◆ ACTIVITY: Nothing should appear in the answer except the lines from the one with "font-style: italic ->" through the end of the listing below, transcribed exactly and without pictures.

◆ DATASET RECORDS:
== Segment start ==
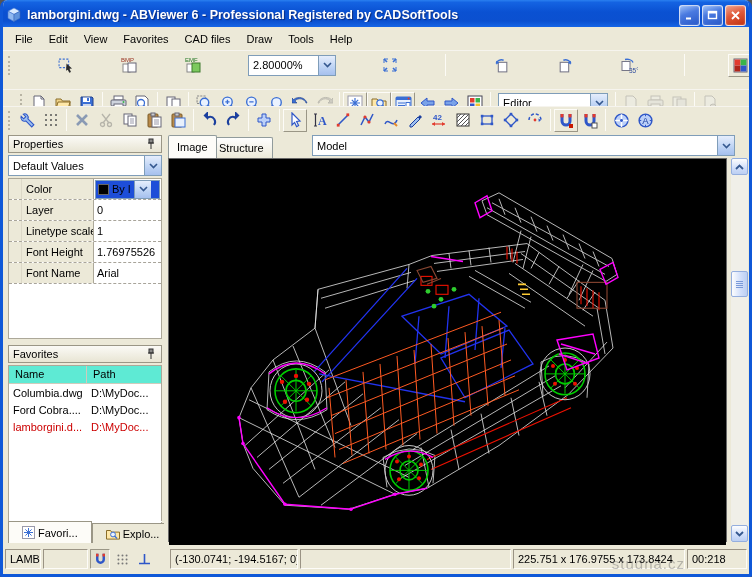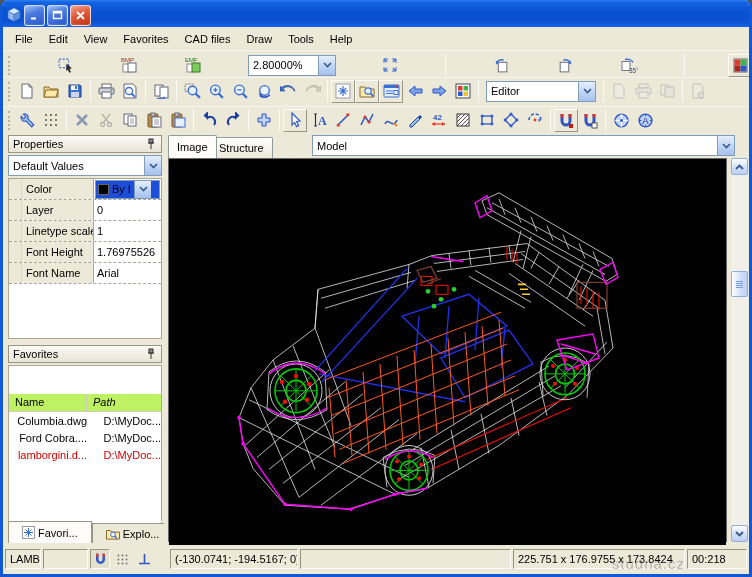"lamborgini.dwg - ABViewer 6 -" div.title-text { html: none -> <div>lamborgini.dwg - ABViewer 6 - Professional Registered by CADSoftTools</div> }
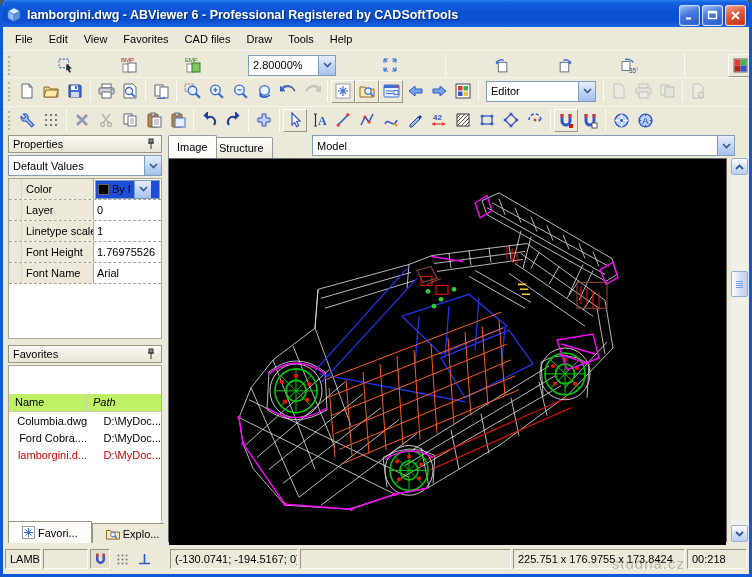"Editor" .tb2 { padding-left: none -> 12px; top: 77px -> 89px }
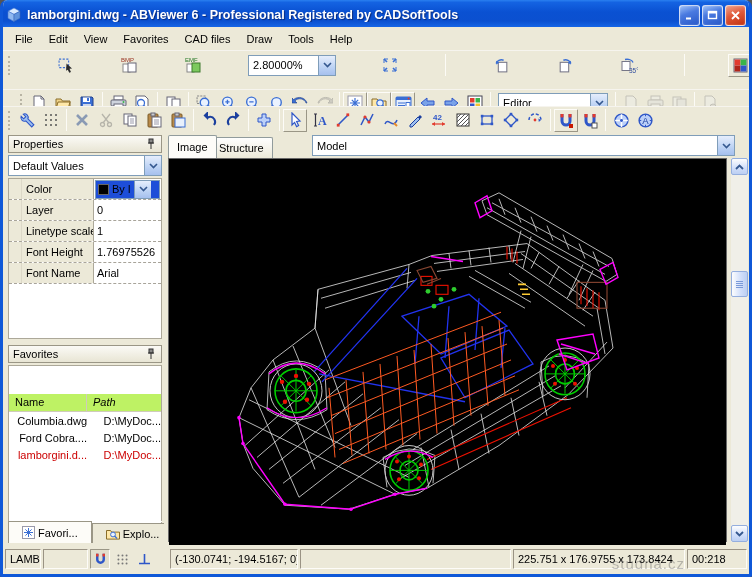"Name" .fav-hdr { background: #bef264 -> #5eead4; margin-top: 28px -> none }
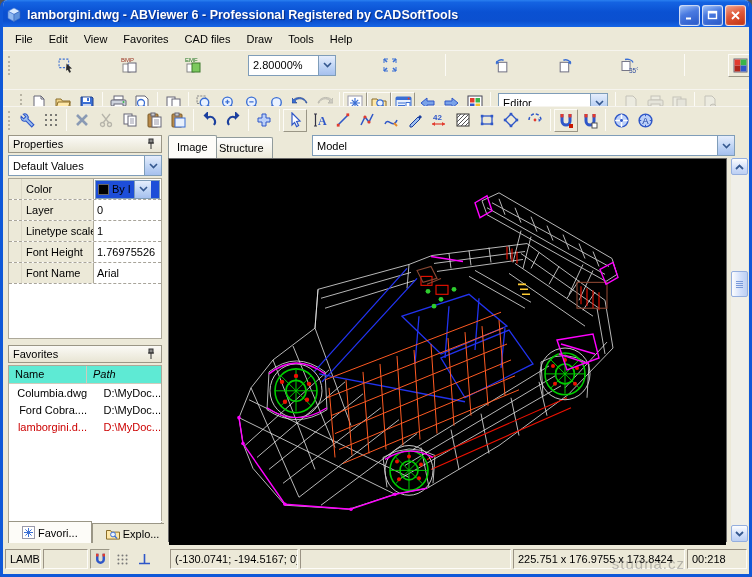"Path" .fav-hdr .c2 { font-style: italic -> none }
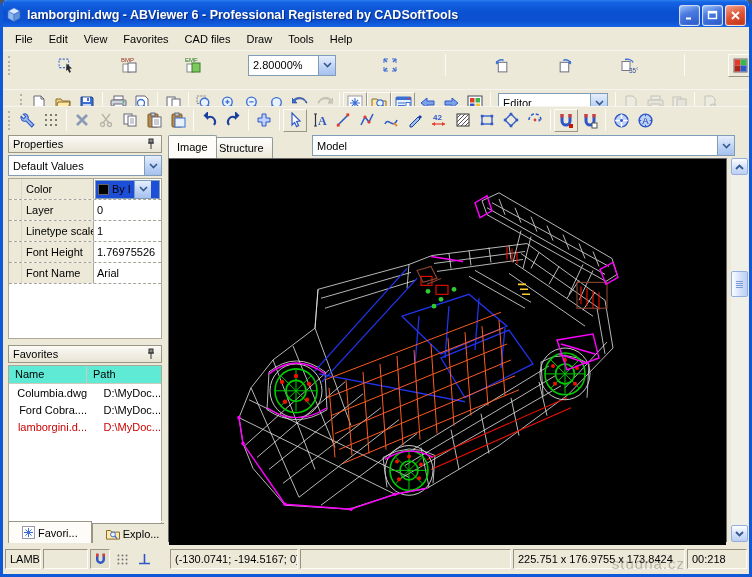"Columbia.dwg" .fav-row { text-align: right -> none }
== Segment end ==
◆ ANSWER TO THE EXERCISE:
"Path" .fav-hdr .c2 { font-style: italic -> none }
"Columbia.dwg" .fav-row { text-align: right -> none }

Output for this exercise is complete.